With the development of chronic antritis, the patient is given a course of enhanced antibiotic therapy. In parallel, the treatment should be used sulfonamide and vasoconstrictor drugs, as well as physiotherapy procedures (inhalation, UHF, Solux lamp, etc.).

In the case when chronic sinusitis cannot be cured by conservative methods, the patient is prescribed a surgical operation involving the removal of purulent contents or polyps.

Surgical treatment of sinusitis

According to specialists and patients, a surgical method for the treatment of sinusitis is a very effective technique. Currently, the most popular endoscopic method, in which access to the maxillary sinus is carried out directly through the nasal cavity using special endoscopic equipment.

During the operation, the airway is improved, the outflow of mucus and pus is simplified, the nasal congestion is eliminated, the patient's breathing is facilitated and his overall condition and quality of life is significantly improved. It must be emphasized that during endoscopic surgery the maxillary sinus is not subjected to special damage, and therefore it is very quickly restored in the usual way.

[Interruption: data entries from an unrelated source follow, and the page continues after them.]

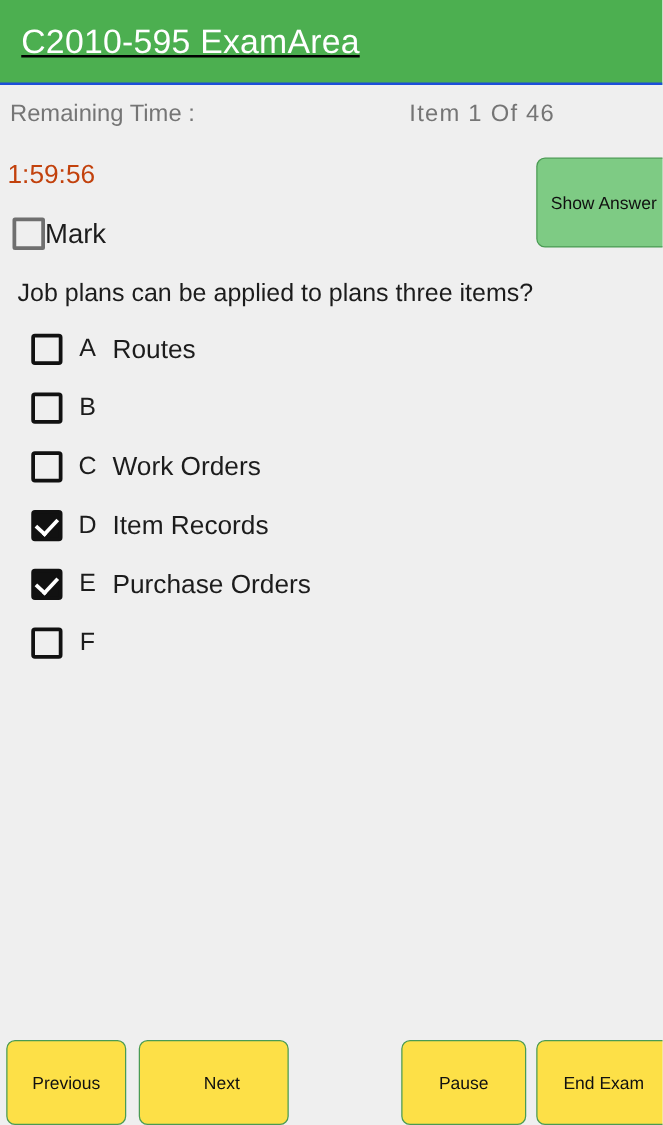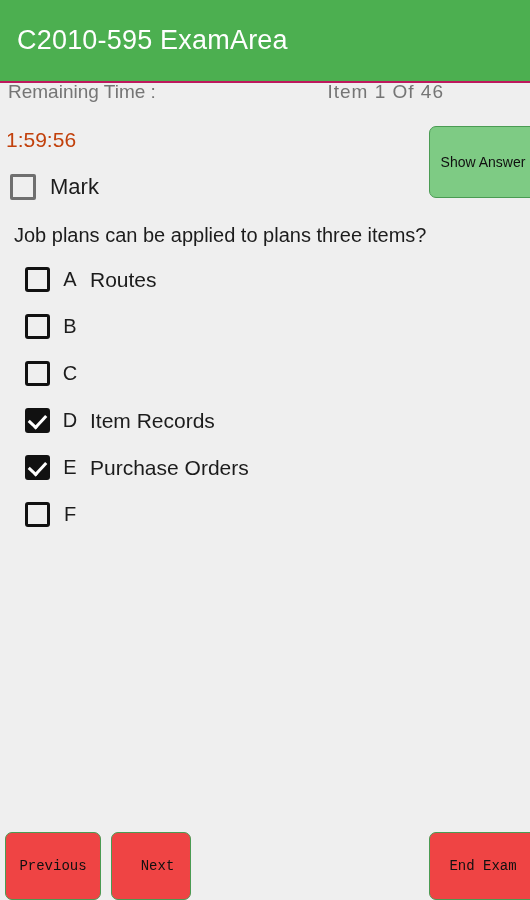--- a/index.html
+++ b/index.html
@@ -14,25 +14,26 @@
     font-family: "Liberation Sans", sans-serif;
     background: #efefef;
     position: relative;
   }
 
   
   .appbar {
     position: absolute;
     left: 0; top: 0;
     width: 530px;
-    height: 83px;
+    height: 68px;
     background: #4caf50;
-    border-bottom: 2px solid #be185d;
-    display: flex;
-    align-items: center;
+    border-bottom: 2px solid #1d4ed8;
+    display: flex;
+    align-items: center;
+    text-decoration: underline;
   }
   .appbar-title {
     color: #ffffff;
     font-size: 27px;
     font-weight: normal;
     letter-spacing: 0.2px;
     padding-left: 17px;
   }
 
   
@@ -62,21 +63,20 @@
     left: 6px; top: 128px;
     font-size: 21px;
     color: #c2410c;
   }
 
   .mark-row {
     position: absolute;
     left: 10px; top: 174px;
     display: flex;
     align-items: center;
-    gap: 14px;
   }
   .mark-box {
     width: 26px; height: 26px;
     border: 3px solid #6f6f6f;
     border-radius: 2px;
     background: #efefef;
   }
   .mark-label {
     font-size: 22px;
     color: #1c1c1c;
@@ -160,33 +160,32 @@
   .btnbar {
     position: absolute;
     left: 0; bottom: 0;
     width: 530px;
     height: 76px;
   }
   .btn {
     position: absolute;
     top: 8px;
     height: 68px;
-    background: #ef4444;
+    background: #fde047;
     border: 1px solid #4a9b53;
     border-radius: 7px;
     display: flex;
     align-items: center;
     justify-content: center;
     font-size: 14px;
     color: #101010;
     cursor: pointer;
-    font-family: Liberation Mono, monospace;
   }
   .btn-prev     { left: 5px;   width: 96px; }
-  .btn-next     { left: 111px; width: 80px; padding-left: 13px; }
+  .btn-next     { left: 111px; width: 120px; padding-left: 13px; }
   .btn-pause    { left: 321px; width: 100px; }
   .btn-end      { left: 429px; width: 108px; }
 </style>
 </head>
 <body>
 
 <div class="appbar">
   <div class="appbar-title">C2010-595 ExamArea</div>
 </div>
 
@@ -215,20 +214,21 @@
   </div>
 
   <div class="option-row">
     <div class="opt-box unchecked"></div>
     <div class="opt-letter">B</div>
   </div>
 
   <div class="option-row">
     <div class="opt-box unchecked"></div>
     <div class="opt-letter">C</div>
+    <div class="opt-text">Work Orders</div>
   </div>
 
   <div class="option-row">
     <div class="opt-box checked"></div>
     <div class="opt-letter">D</div>
     <div class="opt-text">Item Records</div>
   </div>
 
   <div class="option-row">
     <div class="opt-box checked"></div>
@@ -239,14 +239,15 @@
   <div class="option-row">
     <div class="opt-box unchecked"></div>
     <div class="opt-letter">F</div>
   </div>
 
 </div>
 
 <div class="btnbar">
   <div class="btn btn-prev">Previous</div>
   <div class="btn btn-next">Next</div>
+  <div class="btn btn-pause">Pause</div>
   <div class="btn btn-end">End Exam</div>
 </div>
 
 </body></html>

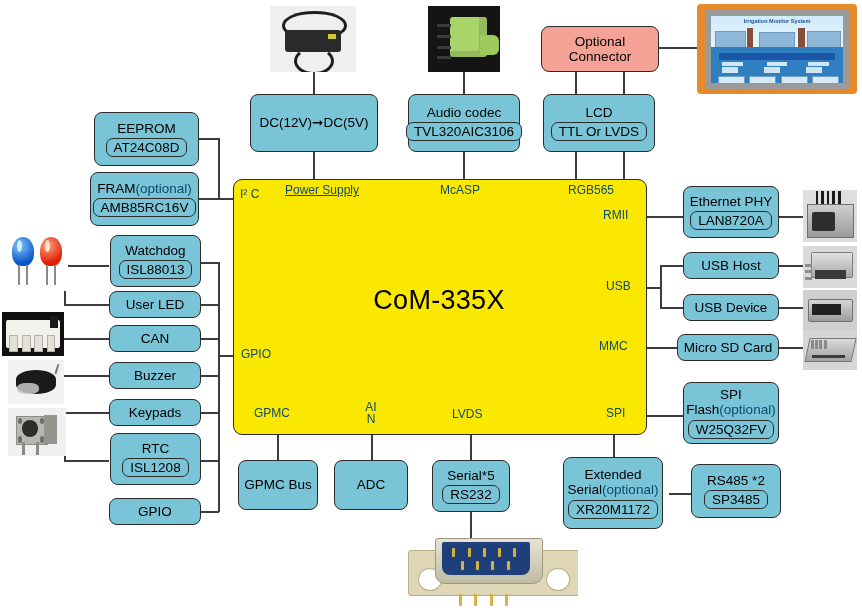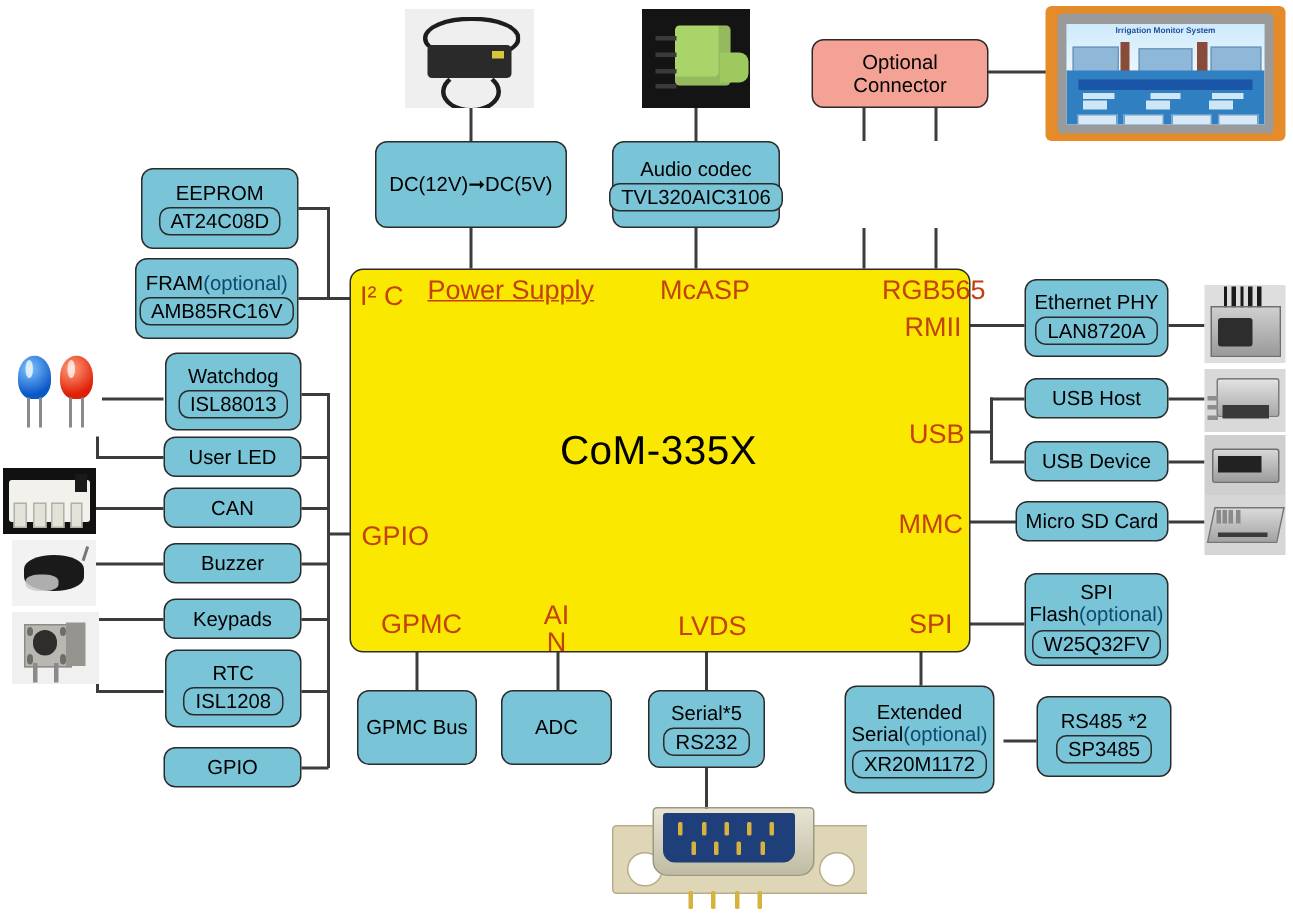--- a/index.html
+++ b/index.html
@@ -11,21 +11,21 @@
        color:#000;font-size:13.5px;line-height:1.12;text-align:center;}
   .box.pink{background:#f3a295;}
   .box .t1{display:block;}
   .inner{box-sizing:border-box;background:#79c4d7;border:1.5px solid #2b2b2b;border-radius:7px;
          padding:1px 7px;margin-top:2px;font-size:13.5px;white-space:nowrap;}
   .opt{color:#0c4a6e;}
 
   .cpu{position:absolute;background:#fbe800;border:1.5px solid #2b2b2b;border-radius:9px;}
   .cpu-title{position:absolute;font-size:27px;color:#000;letter-spacing:.3px;}
 
-  .plabel{position:absolute;font-size:18px;color:#c2410c;white-space:pre-line;line-height:1.02;}
+  .plabel{position:absolute;font-size:12px;color:#0c4a6e;white-space:pre-line;line-height:1.02;}
 
   .ln{position:absolute;background:#3c3c3c;}
   .lnh{height:1.5px;}
   .lnv{width:1.5px;}
 
   .img{position:absolute;overflow:hidden;}
 
   
   .psu{background:#efefef;}
   .psu .brick{position:absolute;left:18%;top:36%;width:64%;height:34%;background:#2a2a2a;border-radius:3px;}
@@ -294,40 +294,44 @@
     <div class="bp" style="left:48%;top:78%;"></div>
     <div class="bp" style="left:57%;top:78%;"></div>
   </div>
 
   <div class="cpu" style="left:233px;top:179px;width:412px;height:254px;"></div>
   <div class="cpu-title" style="left:233px;top:285px;width:412px;text-align:center;">CoM-335X</div>
 
   <div class="plabel" style="left:240px;top:188px;">I² C</div>
   <div class="plabel" style="left:285px;top:184px;text-decoration:underline;">Power Supply</div>
   <div class="plabel" style="left:440px;top:184px;">McASP</div>
-  <div class="plabel" style="left:588px;top:184px;text-align:center;">RGB565</div>
+  <div class="plabel" style="left:568px;top:184px;text-align:center;">RGB565</div>
   <div class="plabel" style="left:603px;top:209px;">RMII</div>
   <div class="plabel" style="left:606px;top:280px;">USB</div>
   <div class="plabel" style="left:599px;top:340px;">MMC</div>
   <div class="plabel" style="left:241px;top:348px;">GPIO</div>
   <div class="plabel" style="left:254px;top:407px;">GPMC</div>
   <div class="plabel" style="left:362px;top:401px;text-align:center;width:18px;">AI
 N</div>
   <div class="plabel" style="left:452px;top:408px;">LVDS</div>
   <div class="plabel" style="left:606px;top:407px;">SPI</div>
 
   <div class="box" style="left:250px;top:94px;width:128px;height:58px;">
     <span class="t1">DC(12V)➞DC(5V)</span>
   </div>
 
   <div class="box" style="left:408px;top:94px;width:112px;height:58px;">
     <span class="t1">Audio codec</span>
     <span class="inner">TVL320AIC3106</span>
   </div>
 
+  <div class="box" style="left:543px;top:94px;width:112px;height:58px;">
+    <span class="t1">LCD</span>
+    <span class="inner">TTL Or LVDS</span>
+  </div>
 
   <div class="box pink" style="left:541px;top:26px;width:118px;height:46px;">
     <span class="t1">Optional Connector</span>
   </div>
 
   <div class="box" style="left:94px;top:112px;width:105px;height:54px;">
     <span class="t1">EEPROM</span>
     <span class="inner">AT24C08D</span>
   </div>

After a thorough examination of the condition of the paranasal sinuses, special microtools and a microscopic video camera are introduced into the nasal cavity, which makes it possible to keep the entire process under control and to carry out the most careful surgical intervention. The specialist can observe the entire course of the operation in real time on the monitor screen, and information from the infrared emitter and computer tomograph is also displayed there.

During the operation, infected, swollen and damaged tissues or polyps that have formed inside the maxillary sinuses are removed. However, if it is necessary to create a more wide passage for the outflow of mucus, bone fragments or foreign bodies can be removed to block the nasal passage.

Possible complications of sinusitis

Sinusitis is a very insidious disease that can cause the development of some complications. They develop in the event that the inflammatory process spreads from the maxillary sinus to nearby organs and formations.

If the inflammation touches the brain part of the skull, then this condition can cause the development of encephalitis or meningitis. With the penetration of infection into the cavity of the orbit, ophthalmitis may develop (inflammation of the eye and eye membranes). Also, in some cases, a neglected form of sinusitis can cause the development of sepsis (blood poisoning).

As a rule, complications of the disease occur with inadequate therapy or complete refusal of treatment.